--- Data section ---

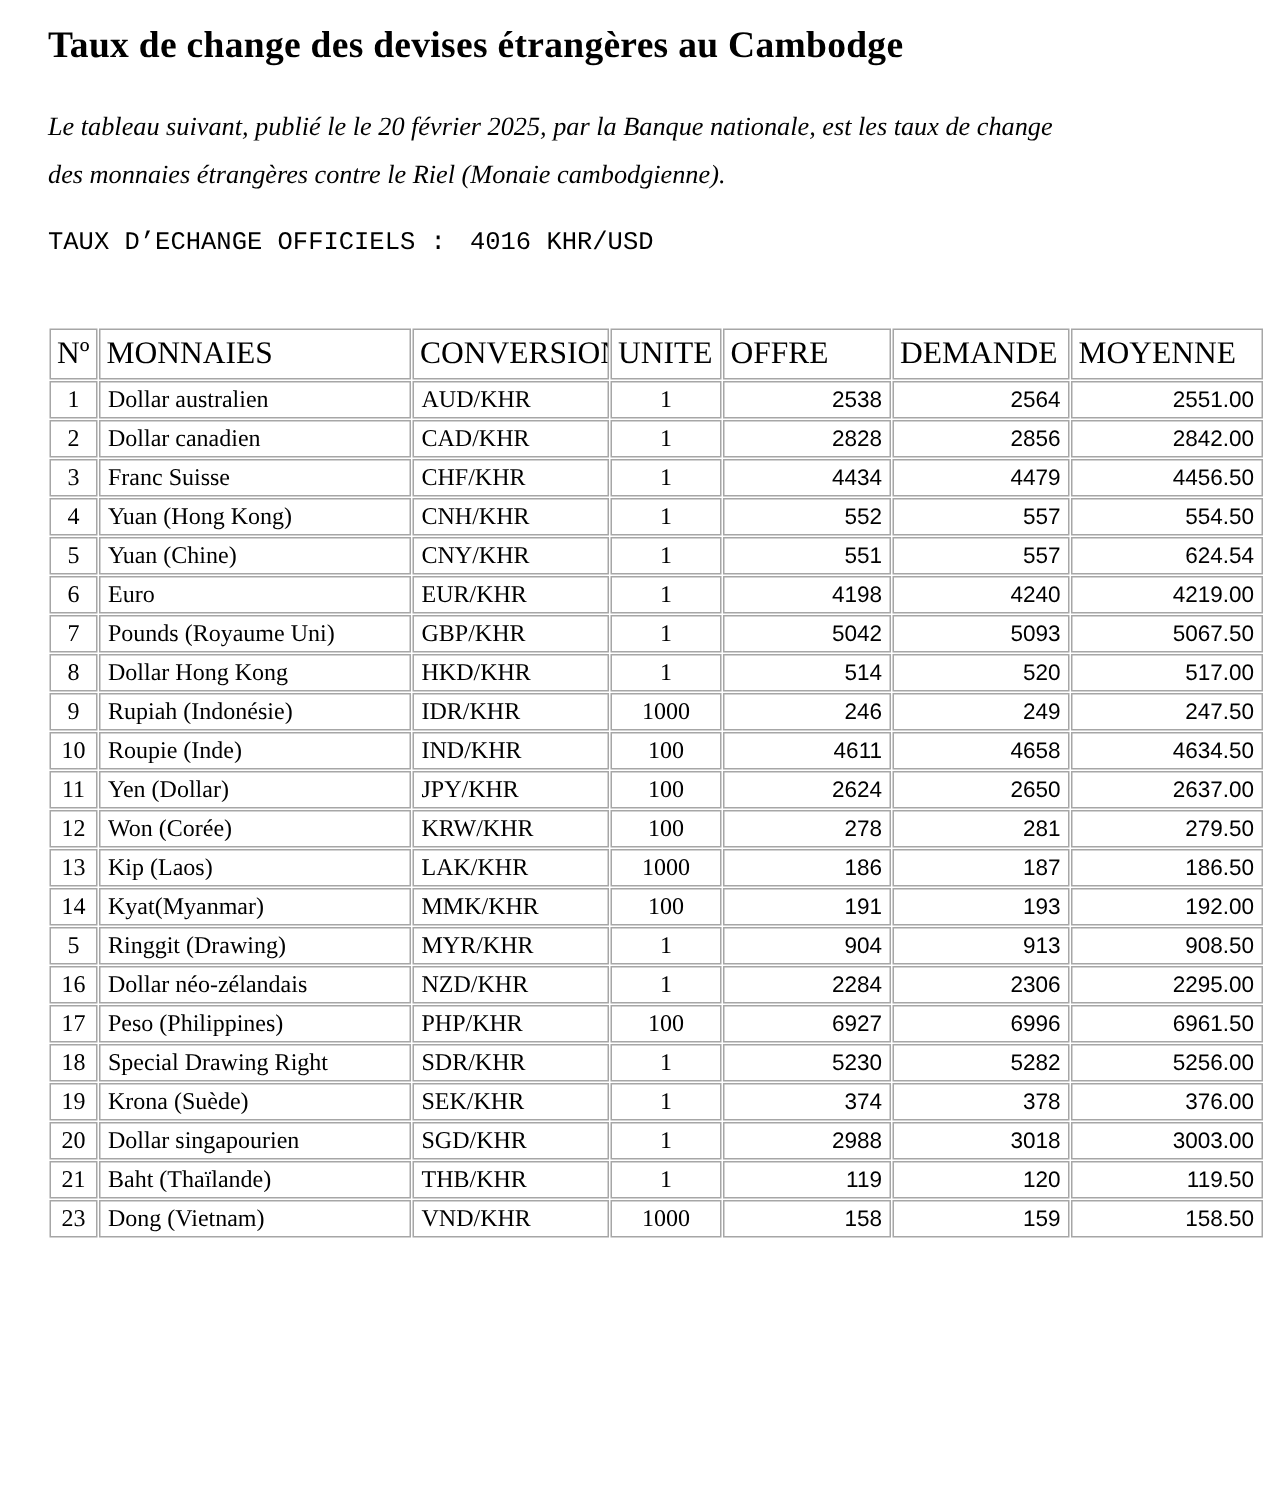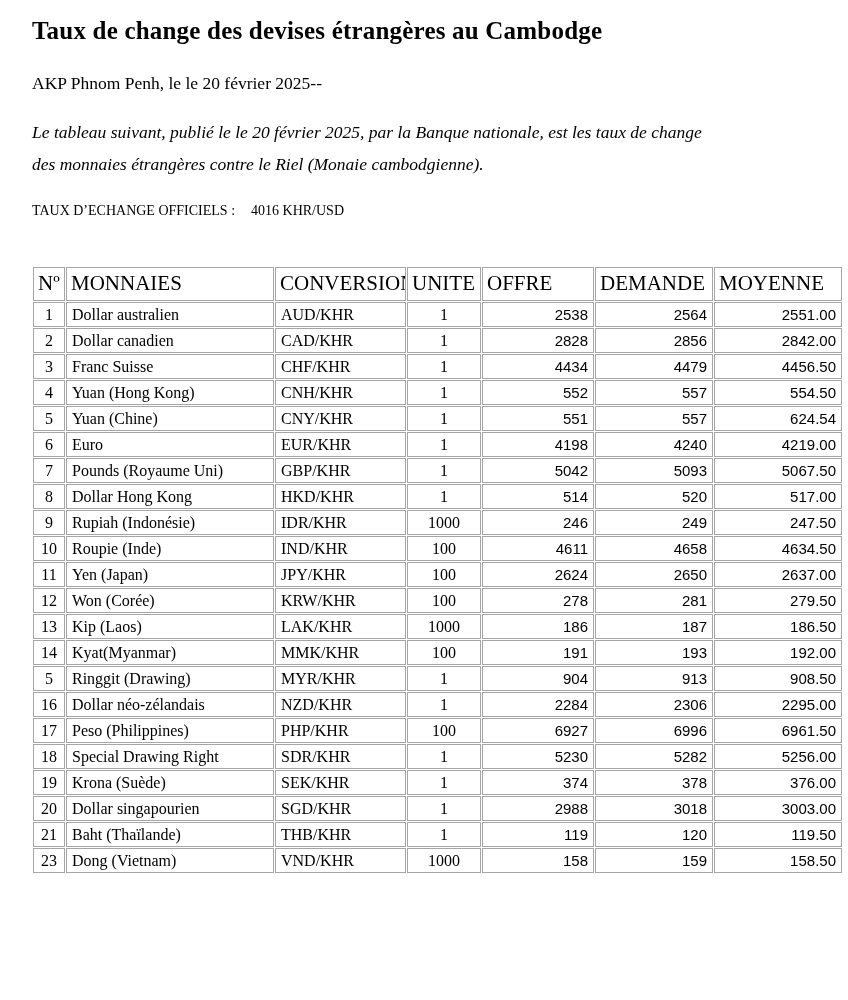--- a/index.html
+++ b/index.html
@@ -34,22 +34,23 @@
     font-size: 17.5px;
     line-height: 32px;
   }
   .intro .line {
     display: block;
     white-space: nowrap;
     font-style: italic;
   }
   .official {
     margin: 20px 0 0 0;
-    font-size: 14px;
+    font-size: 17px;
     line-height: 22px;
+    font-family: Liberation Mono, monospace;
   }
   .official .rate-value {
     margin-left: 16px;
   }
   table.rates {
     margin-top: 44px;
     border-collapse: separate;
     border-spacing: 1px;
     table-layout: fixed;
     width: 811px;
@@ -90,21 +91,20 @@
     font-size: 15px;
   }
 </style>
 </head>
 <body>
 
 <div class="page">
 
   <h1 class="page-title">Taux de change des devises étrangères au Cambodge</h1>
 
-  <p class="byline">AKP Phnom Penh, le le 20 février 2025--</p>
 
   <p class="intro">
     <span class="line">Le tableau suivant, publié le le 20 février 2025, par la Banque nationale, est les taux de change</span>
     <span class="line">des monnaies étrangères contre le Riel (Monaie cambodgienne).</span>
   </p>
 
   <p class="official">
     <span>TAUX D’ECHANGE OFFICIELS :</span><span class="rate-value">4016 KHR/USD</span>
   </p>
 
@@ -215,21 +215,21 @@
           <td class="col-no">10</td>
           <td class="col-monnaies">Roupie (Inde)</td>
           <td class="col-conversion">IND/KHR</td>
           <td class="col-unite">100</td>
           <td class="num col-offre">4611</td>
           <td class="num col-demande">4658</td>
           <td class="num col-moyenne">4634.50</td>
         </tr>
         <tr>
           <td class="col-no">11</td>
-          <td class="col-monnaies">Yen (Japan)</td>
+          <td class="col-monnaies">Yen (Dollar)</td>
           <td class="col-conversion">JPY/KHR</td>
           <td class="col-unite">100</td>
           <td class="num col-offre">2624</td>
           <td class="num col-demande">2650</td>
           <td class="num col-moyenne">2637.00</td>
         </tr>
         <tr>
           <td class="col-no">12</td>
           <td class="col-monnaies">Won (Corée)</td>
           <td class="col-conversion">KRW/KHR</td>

---
--- Data section ---

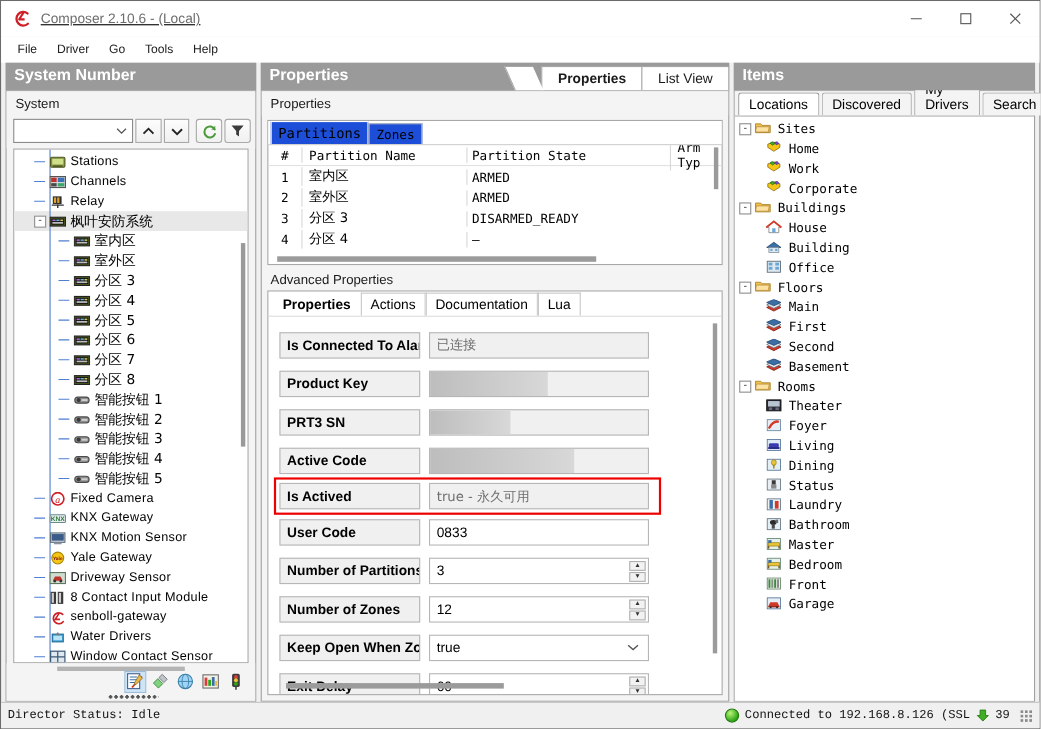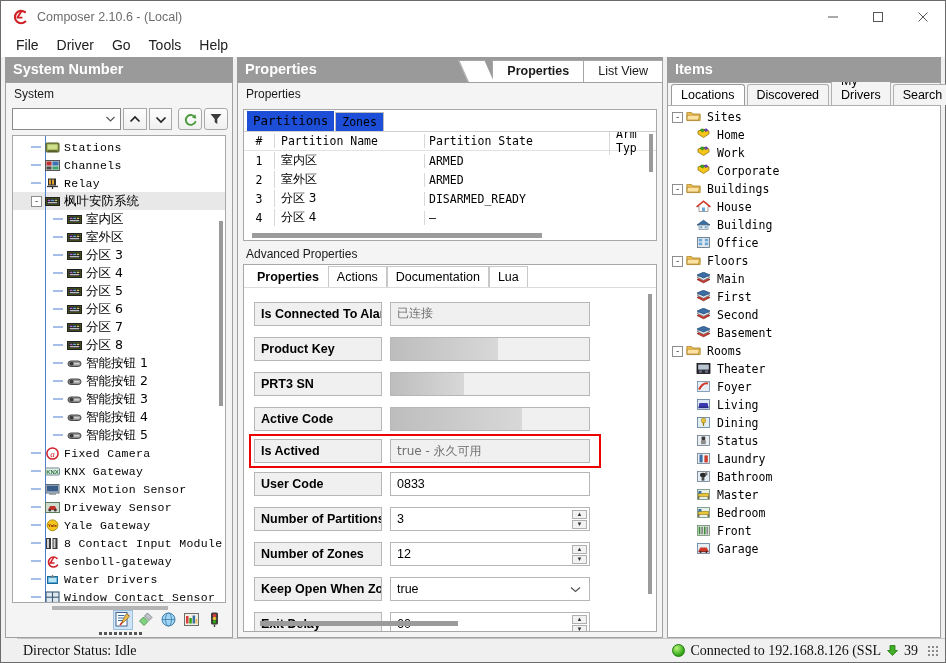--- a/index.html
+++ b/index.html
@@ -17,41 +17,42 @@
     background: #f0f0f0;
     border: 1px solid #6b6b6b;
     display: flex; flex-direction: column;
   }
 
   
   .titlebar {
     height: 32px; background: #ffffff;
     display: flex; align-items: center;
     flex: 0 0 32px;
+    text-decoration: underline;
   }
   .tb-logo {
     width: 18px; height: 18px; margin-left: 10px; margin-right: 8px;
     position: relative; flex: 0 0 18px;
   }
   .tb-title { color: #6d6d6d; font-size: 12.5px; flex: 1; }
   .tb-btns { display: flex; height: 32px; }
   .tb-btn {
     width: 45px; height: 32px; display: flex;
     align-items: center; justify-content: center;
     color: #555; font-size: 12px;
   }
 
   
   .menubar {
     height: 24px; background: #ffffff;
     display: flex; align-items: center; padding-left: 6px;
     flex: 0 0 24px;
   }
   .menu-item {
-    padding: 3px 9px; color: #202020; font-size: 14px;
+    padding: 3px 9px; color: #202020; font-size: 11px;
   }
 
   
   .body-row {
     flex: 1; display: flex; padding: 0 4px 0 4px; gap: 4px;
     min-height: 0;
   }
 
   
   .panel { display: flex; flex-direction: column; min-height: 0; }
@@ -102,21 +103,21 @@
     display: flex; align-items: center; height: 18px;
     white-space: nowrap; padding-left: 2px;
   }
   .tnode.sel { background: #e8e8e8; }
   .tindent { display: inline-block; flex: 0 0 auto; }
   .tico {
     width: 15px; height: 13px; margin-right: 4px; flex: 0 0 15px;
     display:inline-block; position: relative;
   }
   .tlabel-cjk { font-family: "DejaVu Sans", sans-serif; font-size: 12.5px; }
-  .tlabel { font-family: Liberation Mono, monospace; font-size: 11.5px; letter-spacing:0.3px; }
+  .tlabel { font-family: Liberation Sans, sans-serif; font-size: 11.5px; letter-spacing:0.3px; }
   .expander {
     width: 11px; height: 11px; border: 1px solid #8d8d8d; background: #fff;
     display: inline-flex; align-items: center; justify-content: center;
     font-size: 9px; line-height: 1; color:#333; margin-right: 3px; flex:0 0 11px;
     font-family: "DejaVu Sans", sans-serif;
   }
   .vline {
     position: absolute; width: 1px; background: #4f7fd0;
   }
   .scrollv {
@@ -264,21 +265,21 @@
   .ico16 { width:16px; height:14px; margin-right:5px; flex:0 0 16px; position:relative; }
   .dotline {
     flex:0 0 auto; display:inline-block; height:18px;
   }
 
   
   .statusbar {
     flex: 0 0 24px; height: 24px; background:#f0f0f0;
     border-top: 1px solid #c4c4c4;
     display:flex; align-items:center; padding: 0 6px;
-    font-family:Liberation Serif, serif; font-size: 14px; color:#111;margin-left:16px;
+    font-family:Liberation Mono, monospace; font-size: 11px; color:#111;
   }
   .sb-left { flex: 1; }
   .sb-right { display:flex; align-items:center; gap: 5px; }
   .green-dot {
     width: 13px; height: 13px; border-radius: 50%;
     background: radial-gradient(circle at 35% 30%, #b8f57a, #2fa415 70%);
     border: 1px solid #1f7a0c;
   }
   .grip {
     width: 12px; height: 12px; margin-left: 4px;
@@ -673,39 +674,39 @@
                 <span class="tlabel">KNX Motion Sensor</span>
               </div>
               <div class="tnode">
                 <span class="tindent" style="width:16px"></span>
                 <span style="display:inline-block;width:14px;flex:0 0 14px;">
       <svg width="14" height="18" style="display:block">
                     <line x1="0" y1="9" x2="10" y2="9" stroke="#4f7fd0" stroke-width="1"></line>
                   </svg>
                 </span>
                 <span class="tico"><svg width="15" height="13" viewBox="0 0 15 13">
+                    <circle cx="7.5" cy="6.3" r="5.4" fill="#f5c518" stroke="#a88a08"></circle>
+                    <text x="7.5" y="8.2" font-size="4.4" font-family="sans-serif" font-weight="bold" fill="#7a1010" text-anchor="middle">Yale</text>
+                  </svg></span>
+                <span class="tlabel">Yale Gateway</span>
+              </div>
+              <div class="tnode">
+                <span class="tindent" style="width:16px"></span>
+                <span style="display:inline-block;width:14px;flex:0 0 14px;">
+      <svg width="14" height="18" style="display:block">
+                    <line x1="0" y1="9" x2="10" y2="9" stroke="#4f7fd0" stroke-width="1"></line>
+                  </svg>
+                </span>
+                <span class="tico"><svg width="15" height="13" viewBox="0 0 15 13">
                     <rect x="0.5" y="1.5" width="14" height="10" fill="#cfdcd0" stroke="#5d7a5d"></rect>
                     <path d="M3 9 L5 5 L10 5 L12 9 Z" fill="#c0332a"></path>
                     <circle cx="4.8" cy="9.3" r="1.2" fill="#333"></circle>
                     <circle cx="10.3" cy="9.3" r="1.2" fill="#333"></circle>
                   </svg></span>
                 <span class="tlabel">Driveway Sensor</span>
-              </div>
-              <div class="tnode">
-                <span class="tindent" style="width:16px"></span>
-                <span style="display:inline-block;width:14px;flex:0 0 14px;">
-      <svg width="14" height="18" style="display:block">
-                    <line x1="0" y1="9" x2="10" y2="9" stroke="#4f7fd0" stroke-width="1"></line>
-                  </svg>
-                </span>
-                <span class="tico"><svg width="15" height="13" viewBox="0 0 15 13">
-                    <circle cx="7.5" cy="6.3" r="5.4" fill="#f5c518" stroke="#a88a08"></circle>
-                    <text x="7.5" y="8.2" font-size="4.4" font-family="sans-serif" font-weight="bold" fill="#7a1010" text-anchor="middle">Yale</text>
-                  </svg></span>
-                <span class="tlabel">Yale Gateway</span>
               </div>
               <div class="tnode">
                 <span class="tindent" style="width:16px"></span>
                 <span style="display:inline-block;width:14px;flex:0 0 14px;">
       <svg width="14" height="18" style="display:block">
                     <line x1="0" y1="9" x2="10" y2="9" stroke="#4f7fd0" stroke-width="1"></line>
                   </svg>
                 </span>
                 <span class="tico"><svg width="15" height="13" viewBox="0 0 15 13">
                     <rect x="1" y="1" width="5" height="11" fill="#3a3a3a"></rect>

---

*Prompt:* Check each line of the records above for "right", and copy those that have it.

*Exercise solution:*
     width: 18px; height: 18px; margin-left: 10px; margin-right: 8px;
     width: 15px; height: 13px; margin-right: 4px; flex: 0 0 15px;
     font-size: 9px; line-height: 1; color:#333; margin-right: 3px; flex:0 0 11px;
   .ico16 { width:16px; height:14px; margin-right:5px; flex:0 0 16px; position:relative; }
   .sb-right { display:flex; align-items:center; gap: 5px; }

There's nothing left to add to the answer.